• Extracted records:
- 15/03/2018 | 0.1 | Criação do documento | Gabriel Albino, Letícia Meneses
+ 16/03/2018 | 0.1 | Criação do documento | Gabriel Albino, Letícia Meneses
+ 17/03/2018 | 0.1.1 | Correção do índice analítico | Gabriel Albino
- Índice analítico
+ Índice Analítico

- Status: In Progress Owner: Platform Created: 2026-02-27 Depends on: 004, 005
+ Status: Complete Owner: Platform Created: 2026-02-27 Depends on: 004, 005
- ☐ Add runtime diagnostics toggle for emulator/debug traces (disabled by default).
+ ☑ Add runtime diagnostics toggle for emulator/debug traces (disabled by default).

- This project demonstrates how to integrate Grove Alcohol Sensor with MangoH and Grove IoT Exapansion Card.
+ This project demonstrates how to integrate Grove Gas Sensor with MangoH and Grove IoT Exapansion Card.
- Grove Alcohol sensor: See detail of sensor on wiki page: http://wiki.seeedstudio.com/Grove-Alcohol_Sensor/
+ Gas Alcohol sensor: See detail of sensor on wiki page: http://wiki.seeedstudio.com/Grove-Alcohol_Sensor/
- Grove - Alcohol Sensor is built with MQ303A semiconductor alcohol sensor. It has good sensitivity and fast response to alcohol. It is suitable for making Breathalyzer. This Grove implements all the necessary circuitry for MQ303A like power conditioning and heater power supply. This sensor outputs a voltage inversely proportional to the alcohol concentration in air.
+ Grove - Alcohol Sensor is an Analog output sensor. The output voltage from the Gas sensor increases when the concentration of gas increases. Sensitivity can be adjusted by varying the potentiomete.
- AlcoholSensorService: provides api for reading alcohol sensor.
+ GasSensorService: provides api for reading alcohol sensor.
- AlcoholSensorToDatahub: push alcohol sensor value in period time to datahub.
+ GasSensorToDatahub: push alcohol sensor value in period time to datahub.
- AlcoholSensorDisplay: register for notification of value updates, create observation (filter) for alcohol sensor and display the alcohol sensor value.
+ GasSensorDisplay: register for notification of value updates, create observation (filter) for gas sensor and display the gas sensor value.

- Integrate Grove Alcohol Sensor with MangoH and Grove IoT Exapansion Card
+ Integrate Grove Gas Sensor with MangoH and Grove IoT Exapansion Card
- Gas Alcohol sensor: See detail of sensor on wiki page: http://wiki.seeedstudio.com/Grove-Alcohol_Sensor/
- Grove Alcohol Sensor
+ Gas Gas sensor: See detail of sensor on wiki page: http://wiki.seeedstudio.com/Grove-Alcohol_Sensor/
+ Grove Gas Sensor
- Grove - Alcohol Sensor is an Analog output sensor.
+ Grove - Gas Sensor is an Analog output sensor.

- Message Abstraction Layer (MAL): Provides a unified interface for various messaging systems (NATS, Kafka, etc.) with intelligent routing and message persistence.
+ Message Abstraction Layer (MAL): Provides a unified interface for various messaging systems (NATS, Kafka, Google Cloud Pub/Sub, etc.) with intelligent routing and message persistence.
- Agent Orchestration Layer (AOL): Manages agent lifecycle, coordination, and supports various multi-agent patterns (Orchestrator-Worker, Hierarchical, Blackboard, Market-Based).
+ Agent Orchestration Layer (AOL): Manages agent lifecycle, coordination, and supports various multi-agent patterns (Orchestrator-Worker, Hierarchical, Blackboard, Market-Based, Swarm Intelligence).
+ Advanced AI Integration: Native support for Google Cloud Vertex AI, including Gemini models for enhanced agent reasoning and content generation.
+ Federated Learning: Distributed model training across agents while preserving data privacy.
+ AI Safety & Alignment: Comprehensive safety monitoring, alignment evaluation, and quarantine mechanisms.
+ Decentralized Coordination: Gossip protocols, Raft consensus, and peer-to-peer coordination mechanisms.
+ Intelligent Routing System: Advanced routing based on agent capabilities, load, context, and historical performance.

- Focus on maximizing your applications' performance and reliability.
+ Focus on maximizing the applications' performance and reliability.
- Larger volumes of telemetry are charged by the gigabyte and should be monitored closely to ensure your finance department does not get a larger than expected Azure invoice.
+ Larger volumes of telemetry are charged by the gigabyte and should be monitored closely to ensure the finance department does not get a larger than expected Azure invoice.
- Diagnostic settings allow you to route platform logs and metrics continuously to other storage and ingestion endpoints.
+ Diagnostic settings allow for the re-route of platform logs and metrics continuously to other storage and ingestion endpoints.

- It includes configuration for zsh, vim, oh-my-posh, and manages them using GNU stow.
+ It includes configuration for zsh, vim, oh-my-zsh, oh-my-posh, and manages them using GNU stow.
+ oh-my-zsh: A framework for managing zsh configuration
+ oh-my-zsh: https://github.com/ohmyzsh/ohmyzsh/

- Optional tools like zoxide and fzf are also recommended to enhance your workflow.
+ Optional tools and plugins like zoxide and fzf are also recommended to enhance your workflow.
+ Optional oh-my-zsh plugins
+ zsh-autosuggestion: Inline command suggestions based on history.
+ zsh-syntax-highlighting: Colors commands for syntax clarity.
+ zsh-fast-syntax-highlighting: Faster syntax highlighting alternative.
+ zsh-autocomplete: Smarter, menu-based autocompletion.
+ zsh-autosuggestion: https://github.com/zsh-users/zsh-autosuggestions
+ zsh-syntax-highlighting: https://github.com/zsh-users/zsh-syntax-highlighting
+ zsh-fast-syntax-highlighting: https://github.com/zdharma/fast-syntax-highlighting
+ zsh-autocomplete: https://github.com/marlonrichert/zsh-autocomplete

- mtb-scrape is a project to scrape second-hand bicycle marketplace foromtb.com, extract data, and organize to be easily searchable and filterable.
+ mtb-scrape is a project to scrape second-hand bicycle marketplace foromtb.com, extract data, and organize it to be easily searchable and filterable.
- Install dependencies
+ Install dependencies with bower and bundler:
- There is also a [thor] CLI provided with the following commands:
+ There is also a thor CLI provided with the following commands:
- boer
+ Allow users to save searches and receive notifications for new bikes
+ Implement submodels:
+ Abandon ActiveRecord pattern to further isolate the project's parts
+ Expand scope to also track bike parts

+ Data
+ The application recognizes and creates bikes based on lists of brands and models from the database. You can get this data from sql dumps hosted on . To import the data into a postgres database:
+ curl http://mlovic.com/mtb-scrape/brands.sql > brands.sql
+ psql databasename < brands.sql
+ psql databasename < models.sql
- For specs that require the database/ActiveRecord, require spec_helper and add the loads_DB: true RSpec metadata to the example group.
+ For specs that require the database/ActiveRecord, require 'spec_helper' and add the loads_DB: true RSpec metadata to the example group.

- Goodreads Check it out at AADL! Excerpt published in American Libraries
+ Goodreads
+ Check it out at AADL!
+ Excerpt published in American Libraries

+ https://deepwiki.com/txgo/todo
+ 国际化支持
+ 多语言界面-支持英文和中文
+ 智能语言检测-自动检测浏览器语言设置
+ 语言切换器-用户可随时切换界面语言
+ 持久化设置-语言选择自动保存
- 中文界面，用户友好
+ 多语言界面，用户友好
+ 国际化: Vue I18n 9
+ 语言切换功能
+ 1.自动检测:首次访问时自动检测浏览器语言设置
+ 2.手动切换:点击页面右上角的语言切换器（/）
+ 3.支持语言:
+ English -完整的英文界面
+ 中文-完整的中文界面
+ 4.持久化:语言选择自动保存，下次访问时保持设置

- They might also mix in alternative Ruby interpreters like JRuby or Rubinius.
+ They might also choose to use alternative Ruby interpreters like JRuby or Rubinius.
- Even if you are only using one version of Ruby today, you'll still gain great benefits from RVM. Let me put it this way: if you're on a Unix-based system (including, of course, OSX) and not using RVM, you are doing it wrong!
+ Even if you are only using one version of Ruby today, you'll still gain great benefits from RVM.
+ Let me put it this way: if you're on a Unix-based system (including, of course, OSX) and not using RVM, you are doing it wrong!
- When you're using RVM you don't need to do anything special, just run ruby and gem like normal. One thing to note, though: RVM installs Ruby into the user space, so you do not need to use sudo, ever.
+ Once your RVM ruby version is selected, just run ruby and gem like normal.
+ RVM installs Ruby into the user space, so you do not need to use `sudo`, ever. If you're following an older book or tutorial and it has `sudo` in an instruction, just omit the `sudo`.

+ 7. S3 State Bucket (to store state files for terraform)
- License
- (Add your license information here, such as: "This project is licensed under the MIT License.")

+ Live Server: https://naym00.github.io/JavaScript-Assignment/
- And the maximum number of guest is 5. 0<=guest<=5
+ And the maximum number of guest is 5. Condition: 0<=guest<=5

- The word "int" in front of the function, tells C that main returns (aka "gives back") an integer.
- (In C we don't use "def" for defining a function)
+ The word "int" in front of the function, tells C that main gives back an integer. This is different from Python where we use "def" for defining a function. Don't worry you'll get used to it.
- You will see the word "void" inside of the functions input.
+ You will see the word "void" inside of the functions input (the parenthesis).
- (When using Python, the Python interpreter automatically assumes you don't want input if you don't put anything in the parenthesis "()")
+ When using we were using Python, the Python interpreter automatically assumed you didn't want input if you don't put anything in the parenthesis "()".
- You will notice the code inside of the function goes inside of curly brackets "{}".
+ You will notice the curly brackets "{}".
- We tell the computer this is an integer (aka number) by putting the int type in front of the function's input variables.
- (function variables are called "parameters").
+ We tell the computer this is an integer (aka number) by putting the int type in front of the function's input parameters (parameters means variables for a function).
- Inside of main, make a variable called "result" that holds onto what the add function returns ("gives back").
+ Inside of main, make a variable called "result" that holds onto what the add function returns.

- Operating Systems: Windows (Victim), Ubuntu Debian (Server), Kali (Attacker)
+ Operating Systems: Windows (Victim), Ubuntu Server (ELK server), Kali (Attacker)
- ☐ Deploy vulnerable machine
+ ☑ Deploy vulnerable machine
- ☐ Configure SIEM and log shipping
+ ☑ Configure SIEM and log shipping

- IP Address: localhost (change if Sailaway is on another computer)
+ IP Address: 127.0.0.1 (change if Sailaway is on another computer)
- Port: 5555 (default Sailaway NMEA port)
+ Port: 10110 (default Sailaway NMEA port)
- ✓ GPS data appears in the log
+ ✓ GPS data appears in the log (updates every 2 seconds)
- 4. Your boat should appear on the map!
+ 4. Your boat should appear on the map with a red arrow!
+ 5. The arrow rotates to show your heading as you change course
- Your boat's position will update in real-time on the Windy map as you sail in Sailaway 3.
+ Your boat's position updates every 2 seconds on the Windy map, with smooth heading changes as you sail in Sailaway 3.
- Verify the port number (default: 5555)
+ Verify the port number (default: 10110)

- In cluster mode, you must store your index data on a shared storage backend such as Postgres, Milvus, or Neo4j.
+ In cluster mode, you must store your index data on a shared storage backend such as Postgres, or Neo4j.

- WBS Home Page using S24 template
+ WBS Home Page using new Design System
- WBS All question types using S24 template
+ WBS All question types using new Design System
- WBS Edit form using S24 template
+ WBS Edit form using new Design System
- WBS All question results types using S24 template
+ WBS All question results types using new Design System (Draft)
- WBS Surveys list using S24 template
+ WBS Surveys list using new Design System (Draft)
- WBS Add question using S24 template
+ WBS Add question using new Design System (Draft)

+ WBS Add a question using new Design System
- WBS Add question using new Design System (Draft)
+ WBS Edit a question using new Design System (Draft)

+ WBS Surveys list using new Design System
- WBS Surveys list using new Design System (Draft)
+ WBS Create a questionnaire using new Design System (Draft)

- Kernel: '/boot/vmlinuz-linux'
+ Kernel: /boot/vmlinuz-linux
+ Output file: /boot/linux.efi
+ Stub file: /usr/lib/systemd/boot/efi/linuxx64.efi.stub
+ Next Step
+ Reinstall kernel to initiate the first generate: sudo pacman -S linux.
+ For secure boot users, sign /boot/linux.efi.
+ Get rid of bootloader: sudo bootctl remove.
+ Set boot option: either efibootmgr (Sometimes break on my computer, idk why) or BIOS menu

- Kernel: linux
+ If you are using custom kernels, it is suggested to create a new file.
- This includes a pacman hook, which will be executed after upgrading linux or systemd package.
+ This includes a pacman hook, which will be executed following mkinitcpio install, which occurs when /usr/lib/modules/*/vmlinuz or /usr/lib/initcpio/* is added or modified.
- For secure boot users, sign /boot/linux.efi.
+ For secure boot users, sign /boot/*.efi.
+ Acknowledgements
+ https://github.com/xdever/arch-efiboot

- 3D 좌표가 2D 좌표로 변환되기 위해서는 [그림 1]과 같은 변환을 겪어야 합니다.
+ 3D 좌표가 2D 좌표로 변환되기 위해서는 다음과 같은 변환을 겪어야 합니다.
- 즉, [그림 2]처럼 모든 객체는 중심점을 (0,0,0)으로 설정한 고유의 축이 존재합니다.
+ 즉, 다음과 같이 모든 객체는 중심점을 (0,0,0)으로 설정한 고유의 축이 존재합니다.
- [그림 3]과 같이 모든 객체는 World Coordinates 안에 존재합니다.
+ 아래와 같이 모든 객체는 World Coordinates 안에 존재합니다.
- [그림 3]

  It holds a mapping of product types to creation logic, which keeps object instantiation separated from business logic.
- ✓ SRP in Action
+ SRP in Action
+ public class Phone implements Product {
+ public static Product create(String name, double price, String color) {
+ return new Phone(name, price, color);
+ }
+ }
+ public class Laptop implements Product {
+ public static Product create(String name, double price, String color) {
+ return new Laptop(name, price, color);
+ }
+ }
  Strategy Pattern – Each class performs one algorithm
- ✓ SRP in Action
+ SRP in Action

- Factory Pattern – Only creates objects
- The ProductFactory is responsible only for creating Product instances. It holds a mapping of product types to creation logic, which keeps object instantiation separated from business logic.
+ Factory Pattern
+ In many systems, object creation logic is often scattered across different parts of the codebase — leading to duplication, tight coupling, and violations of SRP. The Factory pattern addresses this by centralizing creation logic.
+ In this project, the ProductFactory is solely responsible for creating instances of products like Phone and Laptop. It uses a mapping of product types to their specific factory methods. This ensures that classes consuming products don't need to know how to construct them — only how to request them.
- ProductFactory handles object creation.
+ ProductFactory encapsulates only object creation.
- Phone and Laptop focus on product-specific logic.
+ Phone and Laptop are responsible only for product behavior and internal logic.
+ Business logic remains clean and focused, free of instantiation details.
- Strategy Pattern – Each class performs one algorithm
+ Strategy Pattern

• Task to complete: Each line in the listing above from the one containing "that main returns" through the one containing "- Operating Systems: Windows" should be repeated exactly, and no other line.

• Result of this exercise:
- The word "int" in front of the function, tells C that main returns (aka "gives back") an integer.
- (In C we don't use "def" for defining a function)
+ The word "int" in front of the function, tells C that main gives back an integer. This is different from Python where we use "def" for defining a function. Don't worry you'll get used to it.
- You will see the word "void" inside of the functions input.
+ You will see the word "void" inside of the functions input (the parenthesis).
- (When using Python, the Python interpreter automatically assumes you don't want input if you don't put anything in the parenthesis "()")
+ When using we were using Python, the Python interpreter automatically assumed you didn't want input if you don't put anything in the parenthesis "()".
- You will notice the code inside of the function goes inside of curly brackets "{}".
+ You will notice the curly brackets "{}".
- We tell the computer this is an integer (aka number) by putting the int type in front of the function's input variables.
- (function variables are called "parameters").
+ We tell the computer this is an integer (aka number) by putting the int type in front of the function's input parameters (parameters means variables for a function).
- Inside of main, make a variable called "result" that holds onto what the add function returns ("gives back").
+ Inside of main, make a variable called "result" that holds onto what the add function returns.

- Operating Systems: Windows (Victim), Ubuntu Debian (Server), Kali (Attacker)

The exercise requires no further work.